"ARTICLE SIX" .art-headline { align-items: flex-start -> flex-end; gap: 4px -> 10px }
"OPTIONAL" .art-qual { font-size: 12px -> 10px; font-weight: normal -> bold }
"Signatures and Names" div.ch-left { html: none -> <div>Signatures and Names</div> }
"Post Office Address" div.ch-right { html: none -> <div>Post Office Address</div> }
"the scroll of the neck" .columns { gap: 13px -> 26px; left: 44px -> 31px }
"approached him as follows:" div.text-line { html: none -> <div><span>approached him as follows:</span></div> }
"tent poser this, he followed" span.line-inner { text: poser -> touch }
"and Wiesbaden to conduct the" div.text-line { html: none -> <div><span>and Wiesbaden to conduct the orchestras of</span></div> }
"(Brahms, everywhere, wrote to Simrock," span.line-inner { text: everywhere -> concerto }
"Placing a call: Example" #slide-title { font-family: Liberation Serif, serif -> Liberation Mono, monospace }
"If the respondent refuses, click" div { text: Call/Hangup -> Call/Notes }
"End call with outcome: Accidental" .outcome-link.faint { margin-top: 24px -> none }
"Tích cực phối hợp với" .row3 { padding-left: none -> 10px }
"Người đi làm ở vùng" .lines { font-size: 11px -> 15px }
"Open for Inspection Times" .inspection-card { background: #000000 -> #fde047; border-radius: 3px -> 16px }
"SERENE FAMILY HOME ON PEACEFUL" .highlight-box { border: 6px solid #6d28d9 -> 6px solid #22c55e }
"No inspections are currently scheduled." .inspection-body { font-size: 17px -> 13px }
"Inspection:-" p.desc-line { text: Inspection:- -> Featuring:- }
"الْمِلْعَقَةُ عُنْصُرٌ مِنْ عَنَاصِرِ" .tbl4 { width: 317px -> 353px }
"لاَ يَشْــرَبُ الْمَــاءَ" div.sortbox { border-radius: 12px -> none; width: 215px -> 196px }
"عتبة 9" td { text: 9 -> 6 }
######
**How to complete this task:** Repeat the data in full, keeping each word exactly as it is.

**Output for this task:**
"ARTICLE SIX" .art-headline { align-items: flex-start -> flex-end; gap: 4px -> 10px }
"OPTIONAL" .art-qual { font-size: 12px -> 10px; font-weight: normal -> bold }
"Signatures and Names" div.ch-left { html: none -> <div>Signatures and Names</div> }
"Post Office Address" div.ch-right { html: none -> <div>Post Office Address</div> }
"the scroll of the neck" .columns { gap: 13px -> 26px; left: 44px -> 31px }
"approached him as follows:" div.text-line { html: none -> <div><span>approached him as follows:</span></div> }
"tent poser this, he followed" span.line-inner { text: poser -> touch }
"and Wiesbaden to conduct the" div.text-line { html: none -> <div><span>and Wiesbaden to conduct the orchestras of</span></div> }
"(Brahms, everywhere, wrote to Simrock," span.line-inner { text: everywhere -> concerto }
"Placing a call: Example" #slide-title { font-family: Liberation Serif, serif -> Liberation Mono, monospace }
"If the respondent refuses, click" div { text: Call/Hangup -> Call/Notes }
"End call with outcome: Accidental" .outcome-link.faint { margin-top: 24px -> none }
"Tích cực phối hợp với" .row3 { padding-left: none -> 10px }
"Người đi làm ở vùng" .lines { font-size: 11px -> 15px }
"Open for Inspection Times" .inspection-card { background: #000000 -> #fde047; border-radius: 3px -> 16px }
"SERENE FAMILY HOME ON PEACEFUL" .highlight-box { border: 6px solid #6d28d9 -> 6px solid #22c55e }
"No inspections are currently scheduled." .inspection-body { font-size: 17px -> 13px }
"Inspection:-" p.desc-line { text: Inspection:- -> Featuring:- }
"الْمِلْعَقَةُ عُنْصُرٌ مِنْ عَنَاصِرِ" .tbl4 { width: 317px -> 353px }
"لاَ يَشْــرَبُ الْمَــاءَ" div.sortbox { border-radius: 12px -> none; width: 215px -> 196px }
"عتبة 9" td { text: 9 -> 6 }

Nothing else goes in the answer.